A whopping twelve hours after the MRI was performed a senior doctor finally re-read the MRI to see if the resident had made any errors as the patient was experiencing numbness. The senior doctor realized that there was a complication. The MRI showed that the patient had a build up of fluid in his hand. This buildup was affecting one of his nerves and causing the numbness.
Realizing the need for speed, the senior physician immediately called for the patient to be sent into the operating room. He planned to attempt to save the patient’s arm before the injury resulted in permanent damage.
The surgeon then tried to relieve fluid from the patient’s axillary area, to no avail. But they were too late. The fluid had already caused permanent damage to the nerve.
In a nutshell this is what happened- the fluid had put extreme pressure on that nerve causing it to die.

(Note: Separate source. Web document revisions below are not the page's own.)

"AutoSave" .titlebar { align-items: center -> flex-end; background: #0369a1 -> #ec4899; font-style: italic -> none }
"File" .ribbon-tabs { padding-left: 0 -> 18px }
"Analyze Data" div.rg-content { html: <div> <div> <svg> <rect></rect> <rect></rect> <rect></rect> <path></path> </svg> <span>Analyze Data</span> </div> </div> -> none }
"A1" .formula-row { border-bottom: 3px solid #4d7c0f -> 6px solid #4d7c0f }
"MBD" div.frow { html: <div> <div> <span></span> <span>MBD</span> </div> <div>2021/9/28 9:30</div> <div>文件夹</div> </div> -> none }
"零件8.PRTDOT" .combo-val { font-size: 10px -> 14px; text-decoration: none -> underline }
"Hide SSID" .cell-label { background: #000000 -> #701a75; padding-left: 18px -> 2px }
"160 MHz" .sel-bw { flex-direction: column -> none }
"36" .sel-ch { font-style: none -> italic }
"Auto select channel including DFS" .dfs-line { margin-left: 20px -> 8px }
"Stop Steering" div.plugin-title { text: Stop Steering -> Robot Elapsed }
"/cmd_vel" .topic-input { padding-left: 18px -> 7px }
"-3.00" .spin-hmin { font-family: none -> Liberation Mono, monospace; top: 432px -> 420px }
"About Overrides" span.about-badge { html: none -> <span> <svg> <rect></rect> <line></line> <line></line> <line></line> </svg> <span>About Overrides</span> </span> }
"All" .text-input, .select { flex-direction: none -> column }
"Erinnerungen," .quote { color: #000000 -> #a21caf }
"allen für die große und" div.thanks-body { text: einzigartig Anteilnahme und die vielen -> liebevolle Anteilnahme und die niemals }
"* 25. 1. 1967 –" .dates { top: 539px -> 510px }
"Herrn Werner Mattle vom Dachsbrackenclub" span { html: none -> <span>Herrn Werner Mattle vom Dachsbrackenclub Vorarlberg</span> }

This then caused blood flow to that nerve to get cut off.
The NCBI explains the importance of treating nerve issues properly and quickly and the consequences that could erupt if they are not treated in such a manner, “Peripheral nerve injuries following anterior dislocation are common with about 10% of patients suffering injury to the axillary nerve. More sensitive studies using electromyography have reported a much higher rate of injury than this. Brachial plexus injuries are more unusual with the site of the injury often being related to the position of the arm during dislocation. Many authors recommend ultrasound screening of patients with first-time dislocations [to get a more exact diagnosis].”
Courts look at the standard of care that the physician/hospital was supposed to use when determining whether the hospital is at fault. Doctors must exercise the same degree of care as an ordinary member of their profession. Many jurisdictions only compare the defendant to professionals in a similar community. However, some jurisdictions hold professionals to a national standard.
The standard of care for doctors is usually a duty to render a quality of care consistent with the level of medical and practical knowledge the physician may reasonably be expected to possess.
When bringing a lawsuit for medical malpractice in NY, we are required to bring in medical experts to testify that the doctors and hospital staff did not adhere to the basic standards of medical care.
Experts from The Journal of Bone and Joint Surgery talk in depth about how doctors can decipher whether a nerve injury has occurred.
“The most probable clue to the presence of a nerve lesion is paresis. Although there was a clear relationship between paresis and nerve injury we did not identify a precise point in testing of muscle power that can be used to determine the presence or absence of nerve injury. We found that the best indicator of nerve injury after one week was paresis of the deltoid muscle. In order to detect nerve injury in the early stages, we tested the sensation in the distribution of the axillary and musculocutaneous nerves. Our results confirm the opinion expressed in the prospective studies mentioned above, that examination of sensation of the axillary nerve does not give a reliable indication as to the presence of lesions of the motor nerves. Abnormalities of sensation of the lower arm point to severe nerve injury.”
The experts’ analysis shows that loss of feeling in the hand, which is what the patient felt in this case, is a clear indication that there is nerve damage; yet the hospital took hours to re-evaluate the results of the x-ray.
In this particular case, there is no doubt that time was of the essence. A series of missteps by the hospital staff resulted in this young man’s delay in diagnosis. That delay led to the loss of use of his entire arm and hand.
The tragedy of this all is that this was entirely preventable. Had the doctors and hospital staff timely recognized the fluid buildup and what the numbness and tingling in his arms signified, they could have rushed him into surgery many hours earlier resulting in a decompression of the nerve while it was still alive.
This young man happened to be a former bodybuilder, and now his injured arm is atrophied, shriveled and virtually useless. What a shame.